Nothing could have been more to my liking; and as it happened, there was no fear of disturbing our home arrangements, for my father was laid up with a slight attack of gout, and my mother in close attendance upon him. So in a few words it was settled that after attending their service, of whatever kind it might be, I should be allowed to hear the history of the Lesghian Chief, which was much more than the first promise I received. Knowing that now I should have full light thrown upon all the strange things which had so long engaged my attention and curiosity, and what was infinitelymore than that, upon everything connected with Dariel, I rode home that night in a glow of excitement, tempered at intervals with nervous dread. For I might hear things that would place a bar forever, or a gulf, betwixt me and my love.

But when I had fed my good horse that evening, and bedded him comfortably as he deserved, returning with a hock of cold bacon to my den, and a jug of ale which I needed sorely, there I found my white deal table, just where I was going to lay the cloth, covered with a canopy and tissue-fringing of gold too bright for the candle-light.

"Who has brought this beehive here and stuck it on my table?" I asked with a tone of wonder and vexation; for I had quite enough to do with my own affairs just now.

"Did you ever see a beehive of this colour? Then I should like to know where they got the straw from?"

Grace had lifted her head, and was passing both hands through the curls of which she was so proud that she cared not what we called them, and her cheeks had a rich, unusual flush; and there was some new brightness in her eyes as well, bright enough always, now too bright, with unsettled weather in the depth beyond the blue. I saw that there was something up, but left her to begin it.

"George, have you taken it into your head, not to care a straw for your sister any more?" This was exactly what I expected; but I looked at her with innocent astonishment. I put down my bacon and my jug of beer, but drew back the cloth, to leave room for her arms, and then gazed at her with some dignity.

"Oh, you need not be afraid. I am not going to cry over it," she exclaimed, with the usual ingratitude of girls; "in fact I feel much more inclined to laugh. You have been trying to sell me, to sell your own sister! Can you not imagine, George, that I am not for sale?"
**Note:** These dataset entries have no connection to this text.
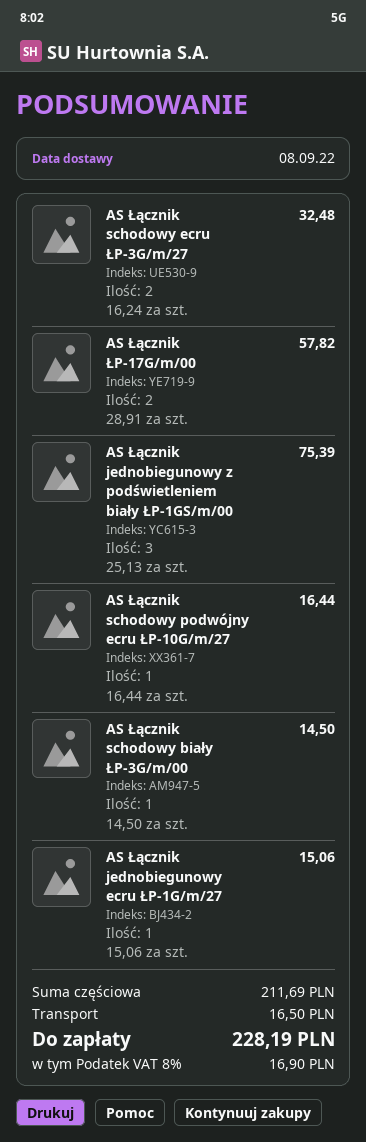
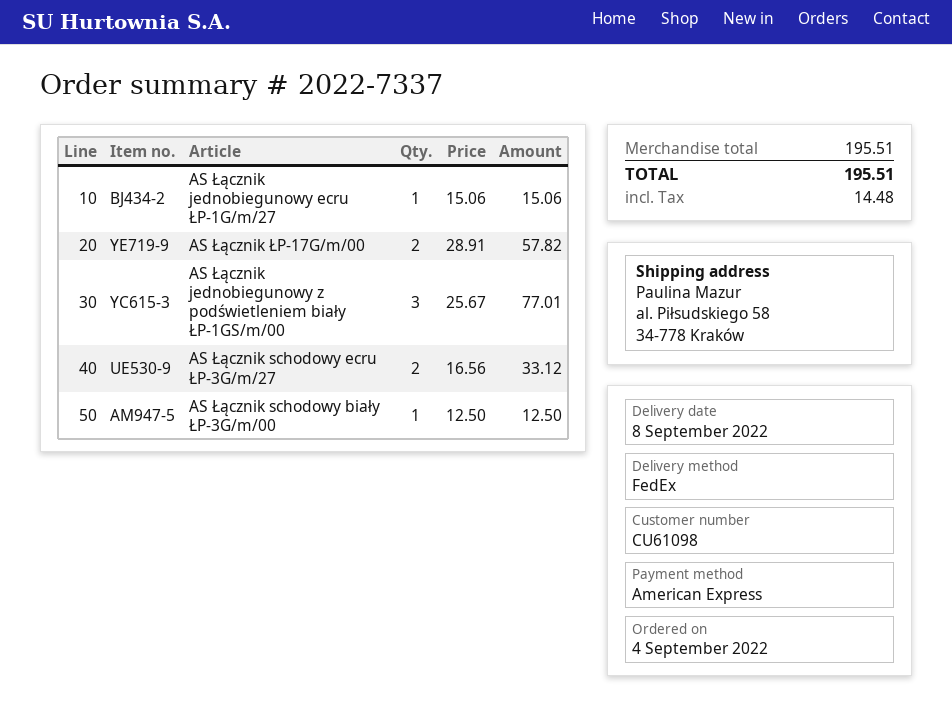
AS Łącznik schodowy ecru ŁP-3G/m/27: 2 x 16.24 = 32.48 -> 2 x 16.56 = 33.12
AS Łącznik jednobiegunowy z podświetleniem biały ŁP-1GS/m/00: 3 x 25.13 = 75.39 -> 3 x 25.67 = 77.01
AS Łącznik schodowy podwójny ecru ŁP-10G/m/27: 1 x 16.44 = 16.44 -> none
AS Łącznik schodowy biały ŁP-3G/m/00: 1 x 14.50 = 14.50 -> 1 x 12.50 = 12.50
subtotal: 211.69 -> 195.51
shipping: 16.50 -> none
tax: 16.90 -> 14.48
total: 228.19 -> 195.51

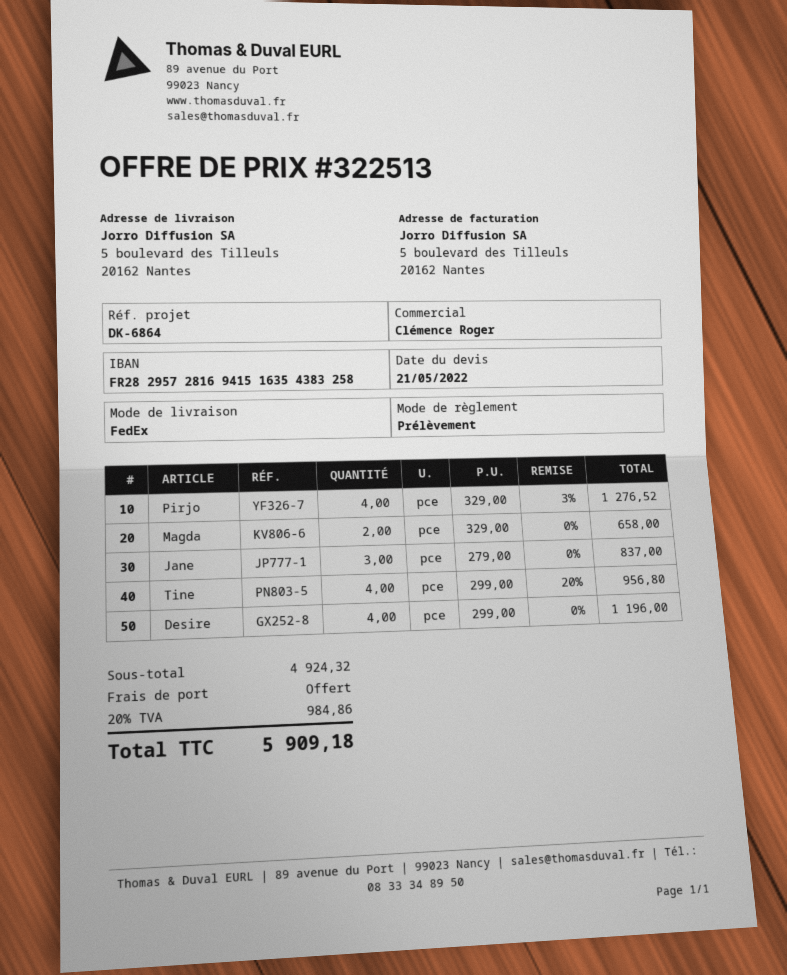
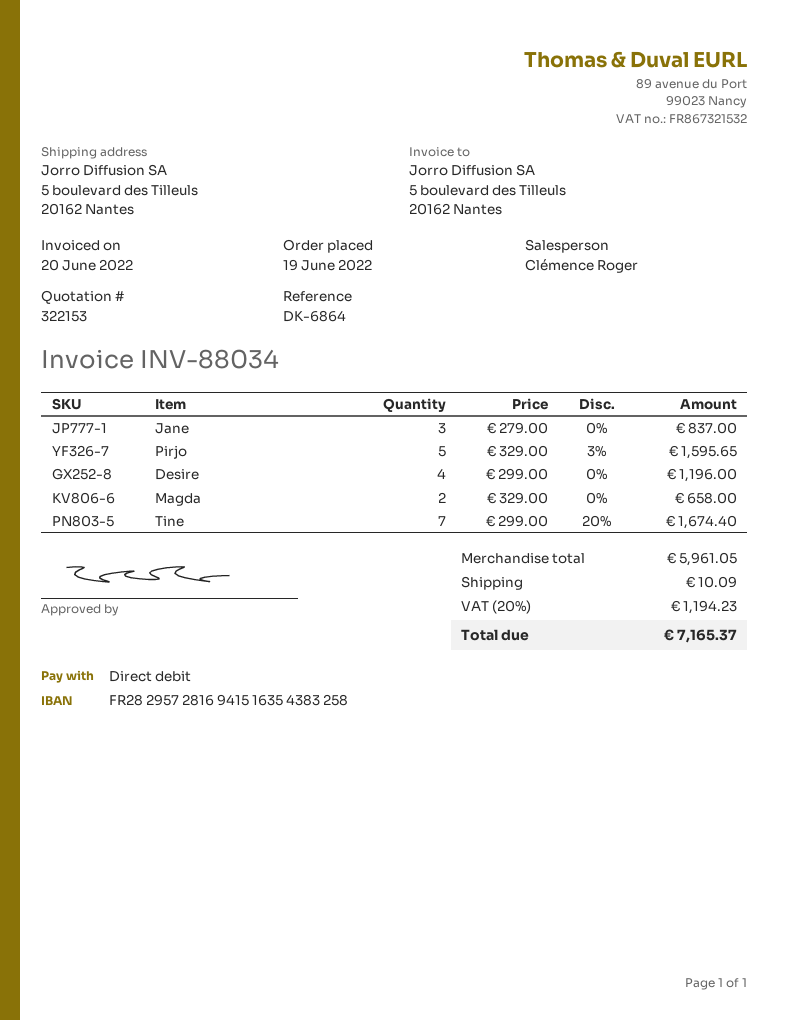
quote number: 322513 -> 322153
Pirjo: 4 x 329.00 - 3% = 1276.52 -> 5 x 329.00 - 3% = 1595.65
Tine: 4 x 299.00 - 20% = 956.80 -> 7 x 299.00 - 20% = 1674.40
subtotal: 4924.32 -> 5961.05
shipping: 0.00 -> 10.09
tax: 20% = 984.86 -> 20% = 1194.23
total: 5909.18 -> 7165.37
"Look here!" I said, for this was coming it too strong; "you have got into some tantrums, some feminine delusions. I have not had a bit to eat, I don't know when; and I must recruit the inner man, while you come to your senses."

"Poor thing! It cannot be so very deep in love, or it would be satisfied to live on air. But don't they feed you where you go, dear George? Well, that does seem inhospitable. And they must be rich people, or you would not go so often."

This was almost more than I could stand. However, I kept up my dignity, remembering that the more impudent a girl is, the more she "climbs down" afterwards. "Your very good health, my dear child!" I said, and then observed her through the glass which formed the bottom of the tankard. Now I say that she was a very sweet young woman, and a worthy wife for the best man that ever lived, not to lose all self-command at this; for the loveliest creature ever born cannot flatter herself that she looks well thus.

"You want to make me cry, but you won't do it. And once for all, just understand this little point. I don't care a rap—as you elegantly express it—what airs you put on to exasperate me. Because I am certain that you understand me, George. All the very small things you say—and you have a low gift of walking under your own feet—all of them—what I mean is, none of them have the smallest effect upon my poor mind. In the first place, I am not clever, any more than you are. And if I were, I should only use it to make you more and more fond of me, instead of endeavouring to make you feel small. But, oh, George, I never thought that you would scheme to sell me!"

"All this is Abracadabra to me," I replied quickly, in fear of a torrent. For when a girl tells you that she won't cry, you may almost always see her fingers getting ready for her handkerchief.

"How innocent you look! But just one little question. Did you not send Mr. Stoneman Jackson to propose to me, this very evening?"

"Nothing of the sort. And as if you did not know his name! I have not even seen him, since that day when you were cutting such a shine in the sun, as the frugal, virtuous, and lovely milkmaid. That is what has fetchedhim; not your stupid brother." I owed her a cut or two, as everybody will perceive.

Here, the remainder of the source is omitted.